That’s exactly what they did with a motorcycle rally that got a little boisterous in the small town of Hollister, California, over the Fourth of July holiday in 1947. About four thousand motorcycle riders came to town that weekend, mostly to attend races sponsored by the AMA (American Motorcyclist Association). That was a lot more people than the town expected and things got a little hectic.

Eyewitness reports tell of such things as motorcyclists throwing water balloons off balconies, popping wheelies on Main Street, and generally riding around whooping and hollering. There were a few drunken fights, and more than a little street racing, but other than a couple tools being stolen from a tire repair shop, there was no real crime to speak of. One guy was arrested for pissing in the radiator of a car that was overheating; when his buddy Wino Willy of the Booze Fighters Motorcycle Club went to bail him out of jail, he, too, was arrested for being drunk.

A total of twenty-nine people were arrested for drunkenness, indecent exposure, and traffic violations, but overall the motorcyclists were just a little rowdier than the cowboys were when the rodeo came to town. Finally one guy rode his motorcycle right into a bar, prompting the owner to call the California Highway Patrol, who cleared everyone out and put a stop to the party.

The Hollister event would have gone down in history as just another good Fourth of July party in a small town had not a photographer put a pile of empty beer bottles around a motorcycle and had a guy pose on the bike. He sold the resulting photo to
Life
magazine, which ran it with a short story about how hordes of motorcyclists were descending on the country hell-bent on destroying everything in their paths. Within weeks motorcycle riders replaced Communists as public enemy number one, which is more than a little ironic considering that most motorcyclists at the time were honorable patriots who had risked their lives serving their country in World War II. They just wanted to have a little fun, and they sure as hell had earned that right.

The
Life
magazine story inspired a guy named Frank Rooney to write a short story for
Harper’s Magazine
called “The Cyclists’ Raid.” This piece of fiction became the basis for the 1953 film
The Wild One
. Mostly the film shows a bunch of people having a good time on motorcycles, but back then Johnny, played by Marlon Brando, seemed like the Antichrist to the average American, and the film helped to spread mistrust between motorcycle riders and nonmotorcycle riders.

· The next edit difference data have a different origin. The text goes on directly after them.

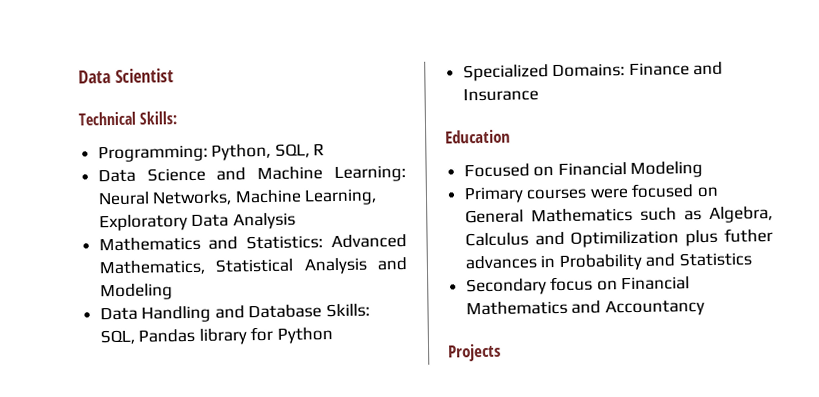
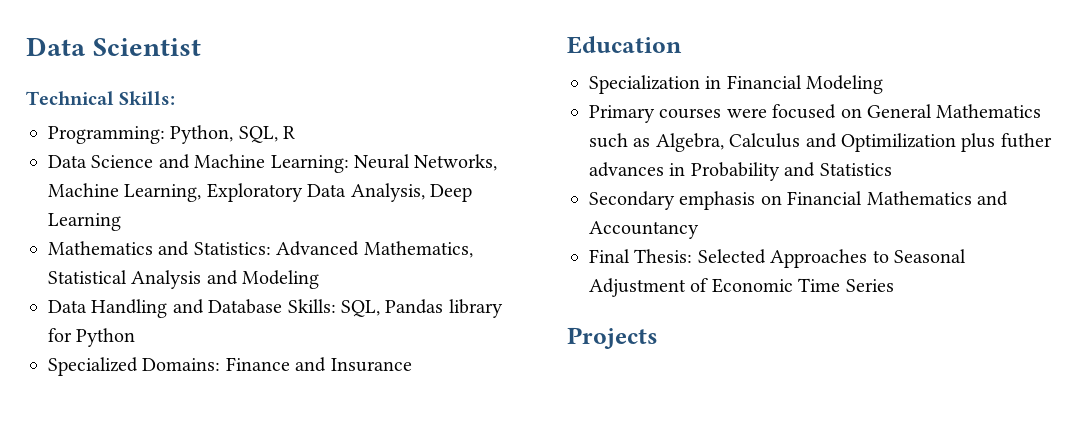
- Data Science and Machine Learning: Neural Networks, Machine Learning, Exploratory Data Analysis
+ Data Science and Machine Learning: Neural Networks, Machine Learning, Exploratory Data Analysis, Deep Learning
- Focused on Financial Modeling
+ Specialization in Financial Modeling
- Secondary focus on Financial Mathematics and Accountancy
+ Secondary emphasis on Financial Mathematics and Accountancy
+ Final Thesis: Selected Approaches to Seasonal Adjustment of Economic Time Series

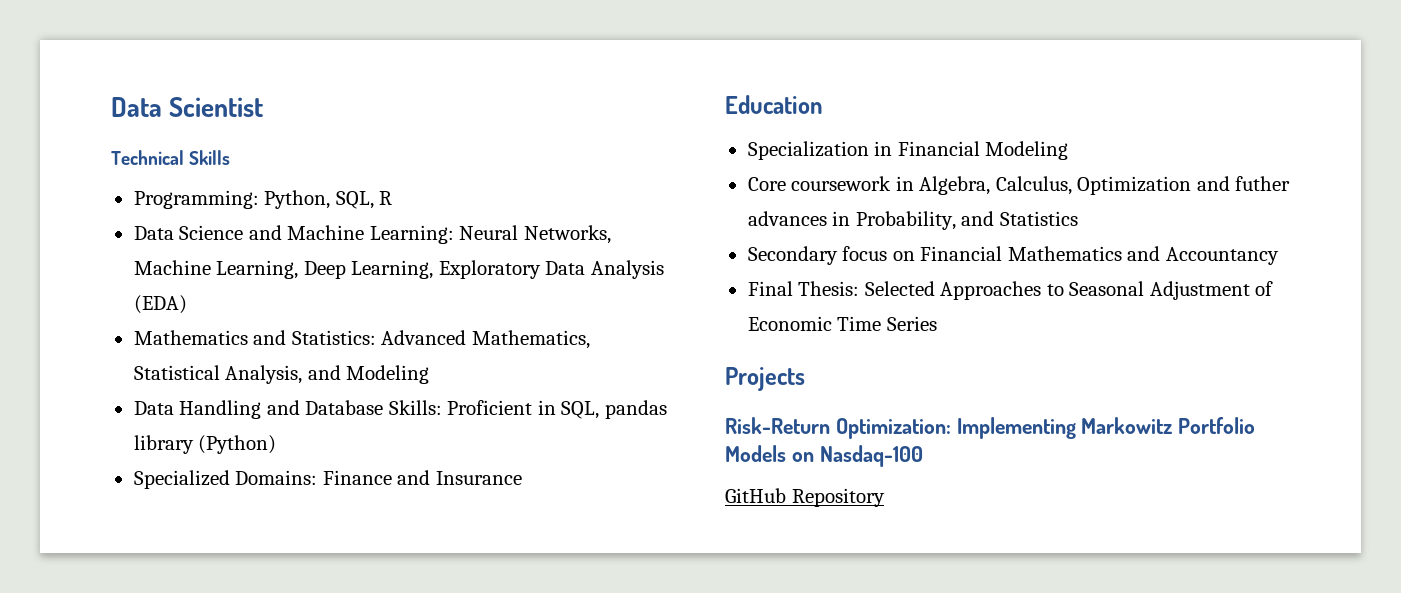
- Technical Skills:
+ Technical Skills
- Data Science and Machine Learning: Neural Networks, Machine Learning, Exploratory Data Analysis, Deep Learning
+ Data Science and Machine Learning: Neural Networks, Machine Learning, Deep Learning, Exploratory Data Analysis (EDA)
- Mathematics and Statistics: Advanced Mathematics, Statistical Analysis and Modeling
+ Mathematics and Statistics: Advanced Mathematics, Statistical Analysis, and Modeling
- Data Handling and Database Skills: SQL, Pandas library for Python
+ Data Handling and Database Skills: Proficient in SQL, pandas library (Python)
- Primary courses were focused on General Mathematics such as Algebra, Calculus and Optimilization plus futher advances in Probability and Statistics
+ Core coursework in Algebra, Calculus, Optimization and futher advances in Probability, and Statistics
- Secondary emphasis on Financial Mathematics and Accountancy
+ Secondary focus on Financial Mathematics and Accountancy
+ Risk-Return Optimization: Implementing Markowitz Portfolio Models on Nasdaq-100
+ GitHub Repository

The film might have scared “average Americans” witless, but when my friends and I saw
The Wild One
as teenagers, we wanted to be just like Chino, the character played by Lee Marvin. Johnny seemed like he spent a lot of time feeling sorry for himself. I don’t care what anyone says; Marlon Brando’s character was a bully, and I don’t like bullies. Whenever something happened, Marlon Brando said, “Me and my boys will take care of it.” It was never: “I’ll take care of it.”

Chino had balls, and he knew how to have fun. Lee Marvin’s character was like a real person. He wasn’t out looking to push anyone around; he just wanted to ride his motorcycle and have a good time. He wanted everyone to be together as a group.

But as I say, most Americans didn’t see the film the way we did. Where we saw motorcyclists having a good time, they saw criminals who needed to be locked up. By the time I started riding motorcycles, motorcycle riding itself was practically a crime; not only did we have to be on constant vigil against careless car drivers, wild animals and dogs, and other hazards of the road, but we also had to watch out for the cops who would harass us at every opportunity just because of the mode of transportation we preferred. With this kind of pressure on us at all times, it made sense that we would seek the brotherhood found in motorcycle clubs.

B
ACK AROUND THE TURN OF THE
twentieth century, people formed clubs around just about anything. There were clubs devoted to collecting butterflies, clubs devoted to examining dinosaur fossils, and clubs devoted to studying electricity. It only made sense that people would start forming motorcycle clubs almost as soon as Gottlieb Daimler first bolted a gasoline engine to his two-wheeled wooden Einspur to create the original motorcycle in 1885.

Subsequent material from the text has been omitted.